## What to work on
Search the material for "loaded" and copy each line in which it is found.

## Recorded information
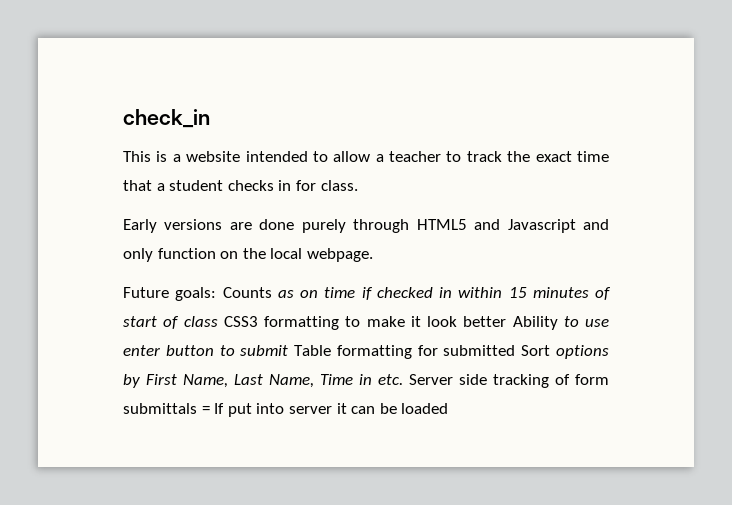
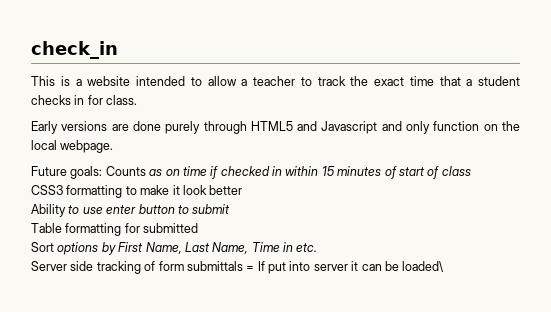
(218, 321) none -> (471, 171) //
(507, 321) none -> (243, 190) //
(289, 350) none -> (231, 209) //
(516, 350) none -> (199, 228) //
(403, 379) none -> (318, 247) //
[401,403,449,414] loaded -> [402,261,444,272] loaded\

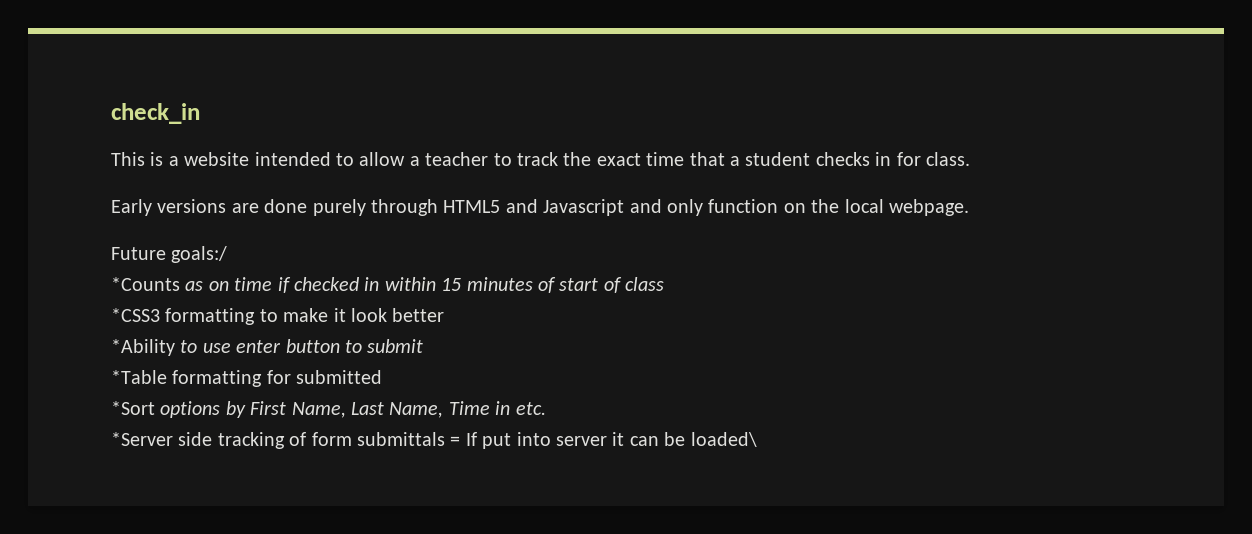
[70,166,146,179] goals: Counts -> [171,246,228,263] [111,277,180,291] goals:/ // *Counts
[31,185,63,195] CSS3 -> [111,308,160,322] *CSS3
[31,204,66,217] Ability -> [111,339,175,356] *Ability
[31,223,62,233] Table -> [111,370,167,384] *Table
[31,242,54,252] Sort -> [111,401,155,415] *Sort
[31,261,67,271] Server -> [111,432,173,446] *Server

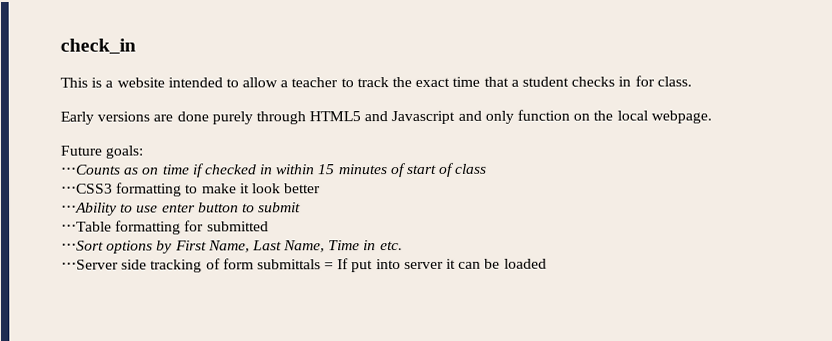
[171,246,228,263] [111,277,180,291] goals:/ // *Counts -> [105,145,144,159] [60,164,121,175] goals: // ⋅⋅⋅Counts
[111,308,160,322] *CSS3 -> [61,183,113,194] ⋅⋅⋅CSS3
[111,339,175,356] *Ability -> [61,202,117,216] ⋅⋅⋅Ability
[111,370,167,384] *Table -> [61,221,112,232] ⋅⋅⋅Table
[111,401,155,415] *Sort -> [61,240,104,251] ⋅⋅⋅Sort
[111,432,173,446] *Server -> [61,259,119,270] ⋅⋅⋅Server
[690,432,757,447] loaded\ -> [503,258,547,269] loaded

## Problem solution
[401,403,449,414] loaded -> [402,261,444,272] loaded\
[690,432,757,447] loaded\ -> [503,258,547,269] loaded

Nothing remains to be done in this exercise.